BMC Medical Informatics and Decision Making (Aug 2005)
Exploring cancer register data to find risk factors for recurrence of breast cancer – application of Canonical Correlation Analysis
Abstract Background A common approach in exploring register data is to find relationships between outcomes and predictors by using multiple regression analysis (MRA). If there is more than one outcome variable, the analysis must then be repeated, and the results combined in some arbitrary fashion. In contrast, Canonical Correlation Analysis (CCA) has the ability to analyze multiple outcomes at the same time. One essential outcome after breast cancer treatment is recurrence of the disease. It is important to understand the relationship between different predictors and recurrence, including the time interval until recurrence. This study describes the application of CCA to find important predictors for two different outcomes for breast cancer patients, loco-regional recurrence and occurrence of distant metastasis and to decrease the number of variables in the sets of predictors and outcomes without decreasing the predictive strength of the model.

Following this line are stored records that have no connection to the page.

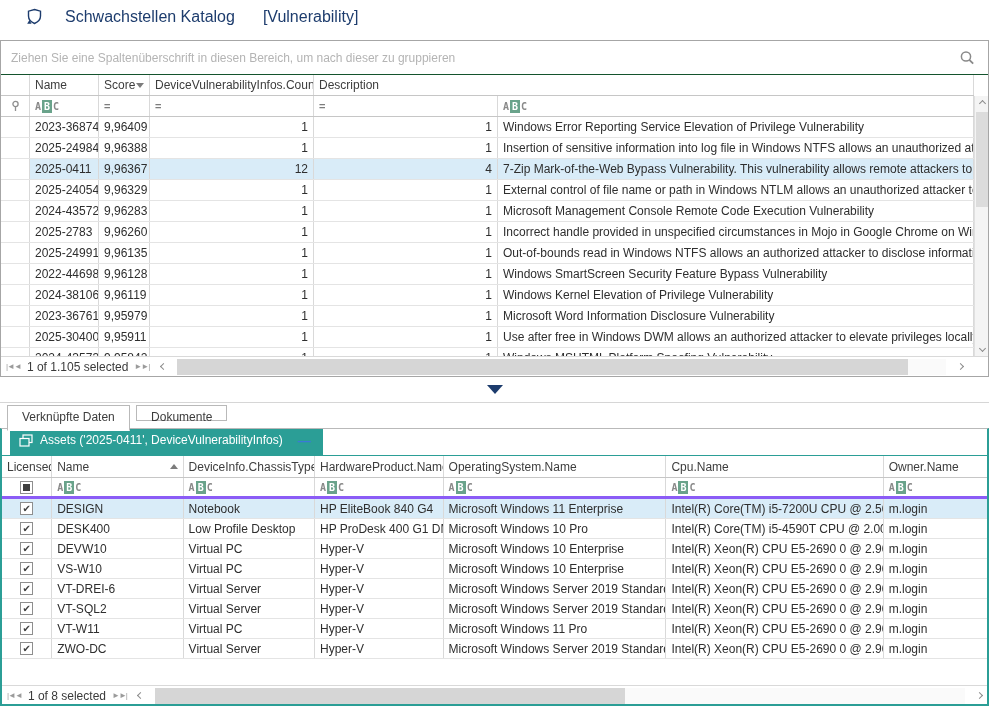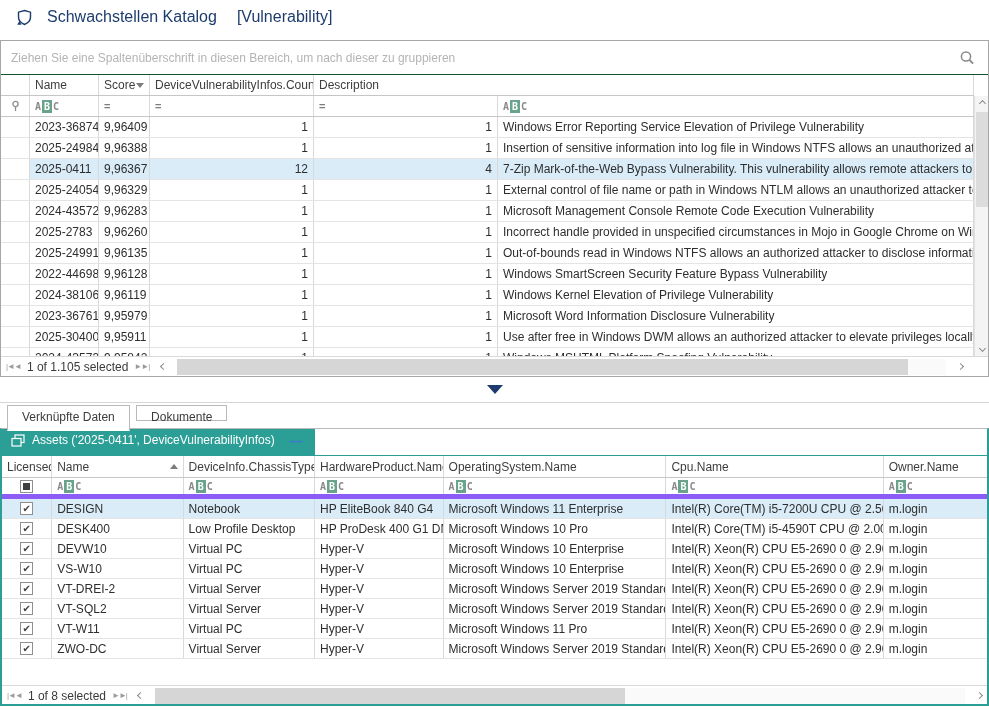--- a/index.html
+++ b/index.html
@@ -7,7 +7,7 @@
     font-family:"Liberation Sans","DejaVu Sans",sans-serif; font-size:12px; color:#333; cursor:default; }
 
   
-  .title-bar { position:absolute; top:8px; left:16px; display:flex; align-items:center; gap:14px; }
+  .title-bar { position:absolute; top:8px; left:26px; display:flex; gap:22px; }
   .title-text { font-size:16px; color:#1d3c6d; }
   .title-suffix { font-size:16px; color:#1d3c6d; margin-left:6px; }
 

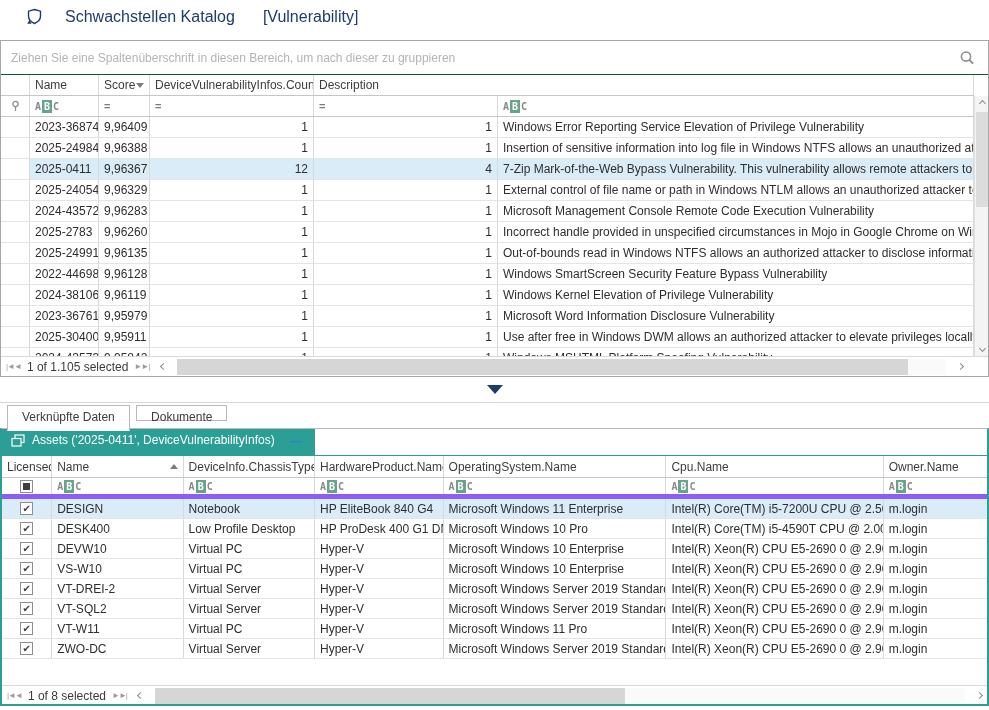--- a/index.html
+++ b/index.html
@@ -80,7 +80,7 @@
     border:2px solid #2b9e96; border-top:1px solid #b9b9b9; background:#fff; overflow:hidden; }
   .assets-bar-row { height:27px; border-bottom:1px solid #2b9e96; display:flex; align-items:flex-end; }
   .assets-bar { height:26px; background:#2b9e96; color:#fff; display:flex; align-items:center;
-    gap:7px; padding:0 12px 4px 9px; }
+    gap:7px; padding:0 12px 4px 9px; margin-left:8px; }
   .assets-label { color:#fff; }
   .collapse-btn { color:#3b78d8; font-weight:bold; font-size:13px; margin-left:8px; }
   .bhdr { height:22px; border-bottom:1px solid #c6c6c6; display:flex; }

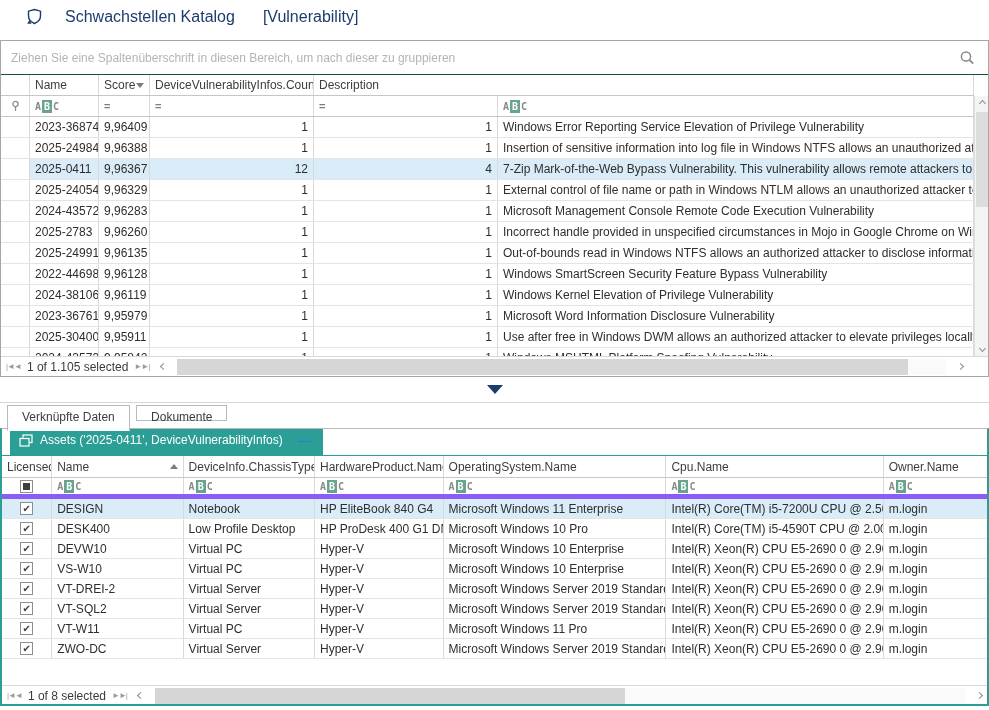--- a/index.html
+++ b/index.html
@@ -84,7 +84,7 @@
   .assets-label { color:#fff; }
   .collapse-btn { color:#3b78d8; font-weight:bold; font-size:13px; margin-left:8px; }
   .bhdr { height:22px; border-bottom:1px solid #c6c6c6; display:flex; }
-  .bflt { height:21px; border-bottom:5px solid #8b5cf6; display:flex; }
+  .bflt { height:21px; border-bottom:3px solid #8b5cf6; display:flex; }
   .bg-rows { height:160px; }
   .b-filler { height:26px; }
   .b-status { height:20px; border-top:1px solid #d9d9d9; display:flex; align-items:center;

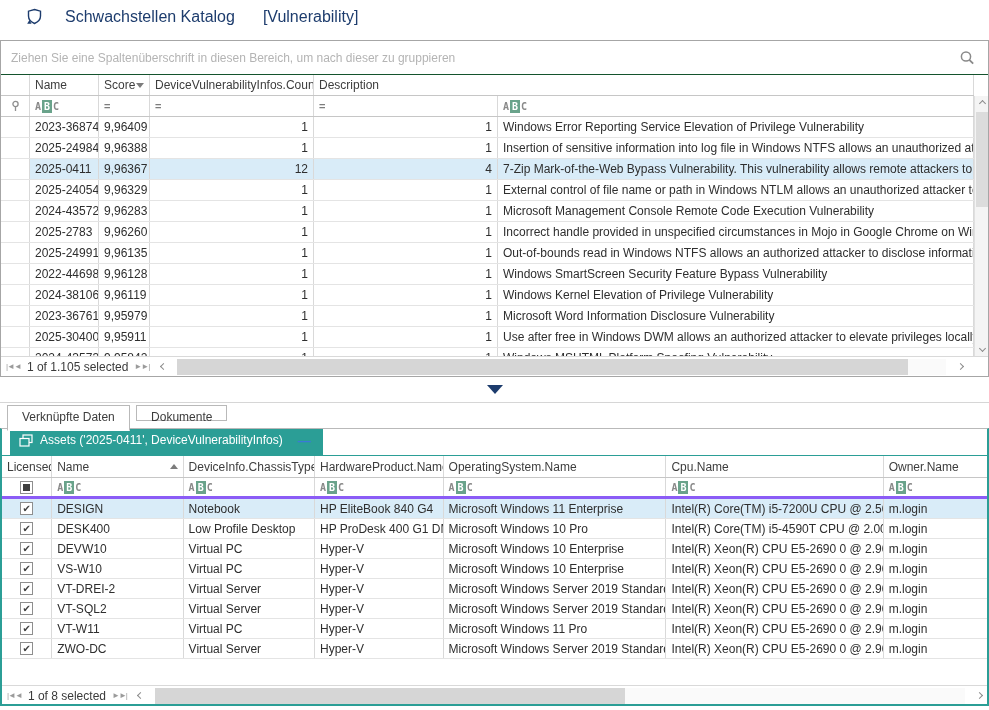--- a/index.html
+++ b/index.html
@@ -403,7 +403,7 @@
         <div class="cell bw-chk">
           <span class="cb">✔</span>
         </div>
-        <div class="cell bw-name">VT-DREI-2</div>
+        <div class="cell bw-name">VT-DREI-6</div>
         <div class="cell bw-chassis">Virtual Server</div>
         <div class="cell bw-hw">Hyper-V</div>
         <div class="cell bw-os">Microsoft Windows Server 2019 Standard</div>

Methods Data for 637 malignant breast cancer patients admitted in the south-east region of Sweden were analyzed. By using CCA and looking at the structure coefficients (loadings), relationships between tumor specifications and the two outcomes during different time intervals were analyzed and a correlation model was built. Results The analysis successfully detected known predictors for breast cancer recurrence during the first two years and distant metastasis 2–4 years after diagnosis. Nottingham Histologic Grading (NHG) was the most important predictor, while age of the patient at the time of diagnosis was not an important predictor. Conclusion In cancer registers with high dimensionality, CCA can be used for identifying the importance of risk factors for breast cancer recurrence. This technique can result in a model ready for further processing by data mining methods through reducing the number of variables to important ones.